How do we determine DC gain requirement for a pipelined ADC. I was reading on some papers that it depends on the resolution of the converter. According to the equation

A > 2^N
Where A is the DC gain and N is the resolution of the converter. So , for a 8-bit ADC, minimum required DC gain is 48.16dB according to above euation.
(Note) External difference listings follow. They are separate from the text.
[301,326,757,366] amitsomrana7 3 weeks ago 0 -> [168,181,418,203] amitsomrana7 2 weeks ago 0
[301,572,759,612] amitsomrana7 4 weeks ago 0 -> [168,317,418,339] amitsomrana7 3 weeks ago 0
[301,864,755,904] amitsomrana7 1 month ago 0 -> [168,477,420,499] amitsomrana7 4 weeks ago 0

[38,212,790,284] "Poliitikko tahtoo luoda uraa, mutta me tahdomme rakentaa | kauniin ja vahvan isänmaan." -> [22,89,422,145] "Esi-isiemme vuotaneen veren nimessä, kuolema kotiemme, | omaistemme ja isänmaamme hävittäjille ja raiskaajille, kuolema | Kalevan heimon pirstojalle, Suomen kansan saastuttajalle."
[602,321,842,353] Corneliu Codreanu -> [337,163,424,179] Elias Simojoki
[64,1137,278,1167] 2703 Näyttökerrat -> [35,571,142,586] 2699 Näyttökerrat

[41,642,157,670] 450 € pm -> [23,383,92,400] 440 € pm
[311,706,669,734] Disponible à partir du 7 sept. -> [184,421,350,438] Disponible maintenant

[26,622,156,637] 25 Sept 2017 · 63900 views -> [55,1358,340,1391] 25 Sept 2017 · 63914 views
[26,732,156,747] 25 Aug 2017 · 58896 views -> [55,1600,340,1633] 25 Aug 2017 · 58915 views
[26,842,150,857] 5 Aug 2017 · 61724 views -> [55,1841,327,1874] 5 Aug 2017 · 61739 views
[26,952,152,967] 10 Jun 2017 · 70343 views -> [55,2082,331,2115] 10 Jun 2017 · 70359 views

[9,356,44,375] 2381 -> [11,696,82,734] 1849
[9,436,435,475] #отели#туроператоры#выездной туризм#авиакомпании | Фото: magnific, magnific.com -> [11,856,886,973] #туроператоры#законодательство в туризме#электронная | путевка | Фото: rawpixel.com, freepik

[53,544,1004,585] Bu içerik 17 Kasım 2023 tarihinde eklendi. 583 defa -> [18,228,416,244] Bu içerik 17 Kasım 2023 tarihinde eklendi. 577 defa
Is it correct way of estimating gain ?

Regards

 

[egni]

Hello,
Your formular is correct but beware: you dont need a gain greater than that you need this GAIN EXACTLY !
A=2^N

Why:
The input range of a pipelined ADC is seperated in different regions (two in case of a simple 1 bit stage or 2^N generally) . Dependent in which region the input is located the first bits of the output code are created. For the next stage this region should spread again over the whole input range (to use the same references of even the same hardware in case of a cyclic ADC). Therefore you need a gain of 2^N (and the according shifting). But you don't wont that input voltages could end up out of the FSR of the ADC. This would happen if you have a gain greater than the one stated. (The same might happen with comparator offset, why redundancy is introduced as the 1.5 bit stage)

The question which is relevant now is how exact your gain must be. This also depends on the resolution, given the allowed error in stage i :
E_i = 1/(N * 2^(N-i))
Which is what you get when you derive from a mathematical perspective.

What you find more commonly as a design rule is
E_i=1/(2^(N-i+2))

G_i = G_ideal*(1 ± E_i)

I hoped that helped! If you need the derivations let me know.

best regards,